O Movimento Monárquico

Ontem, dia 5 de Outubro, reuniram-se uma vez mais os monárquicos como forma de reivindicar o regresso da monarquia como sistema organizativo do Estado Português. Para além da aderência maciça dos cidadãos a estes eventos, onde chegam a comparecer 20 pessoas, o mais caricato destas manifestações são aquelas vozinhas de Zés Cabras a entoarem o hino da Maria da Fonte. Defendam lá os vossos ideais, mas não provoquem poluição sonora.
Um pouco mais a sério: uma das principais razões porque eles defendem o regresso da monarquia, é que , segundo eles, não existe maior garante da independência nacional em relação a Espanha que a existência de um Rei de Portugal. Ora, não existe nada de mais errado: como se em visto amiúde por essa Europa fora, as Casas Reais têm por costume cruzarem-se entre elas.
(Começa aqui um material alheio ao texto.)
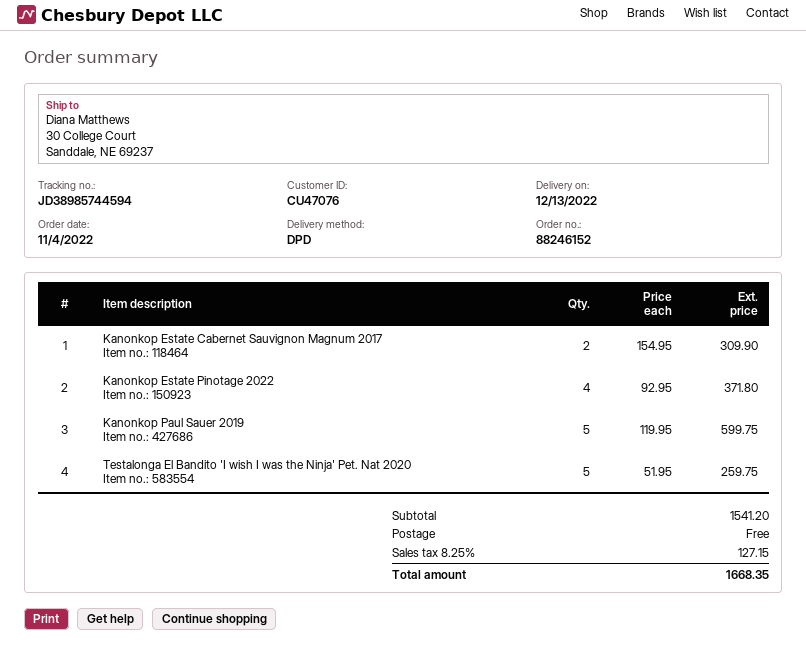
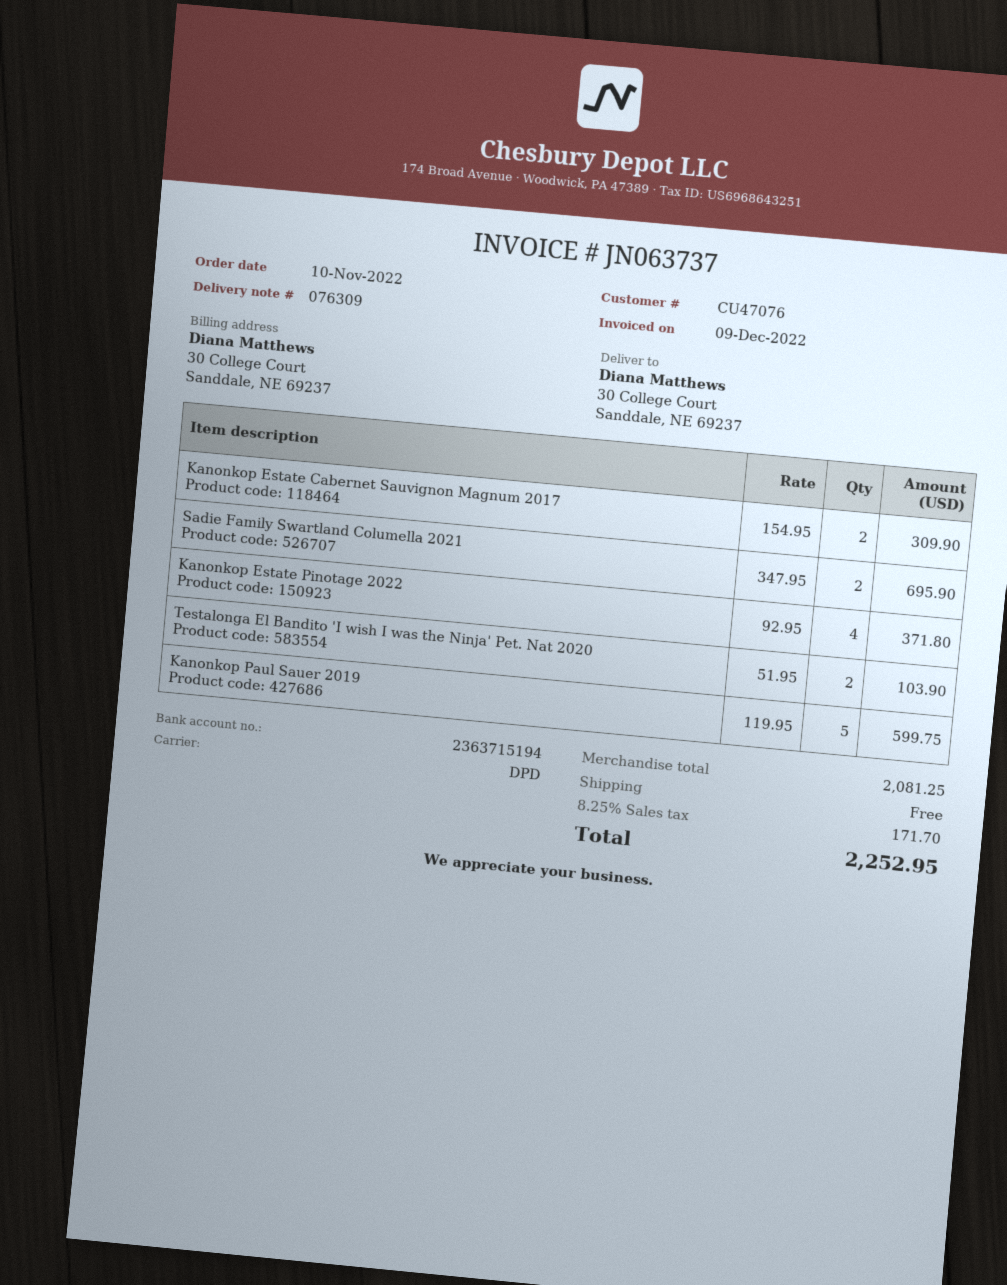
order date: 2022-11-04 -> 2022-11-10
Testalonga El Bandito 'I wish I was the Ninja' Pet. Nat 2020: 5 x 51.95 = 259.75 -> 2 x 51.95 = 103.90
Sadie Family Swartland Columella 2021: none -> 2 x 347.95 = 695.90
subtotal: 1541.20 -> 2081.25
tax: 8.25% = 127.15 -> 8.25% = 171.70
total: 1668.35 -> 2252.95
Ou seja, possivelmente, daqui a umas gerações, teríamos de aturar um Rei das Casas Reais espanholas, devido aos estragos que um príncipe português poderia fazer na realeza espanhola.
Mais vale que continuemos com um Presidente da República, democraticamente eleito por sufrágio universal, e que, segundo a Constituição Portuguesa, só pode ter como seus progenitores pessoas de cidadania portuguesa.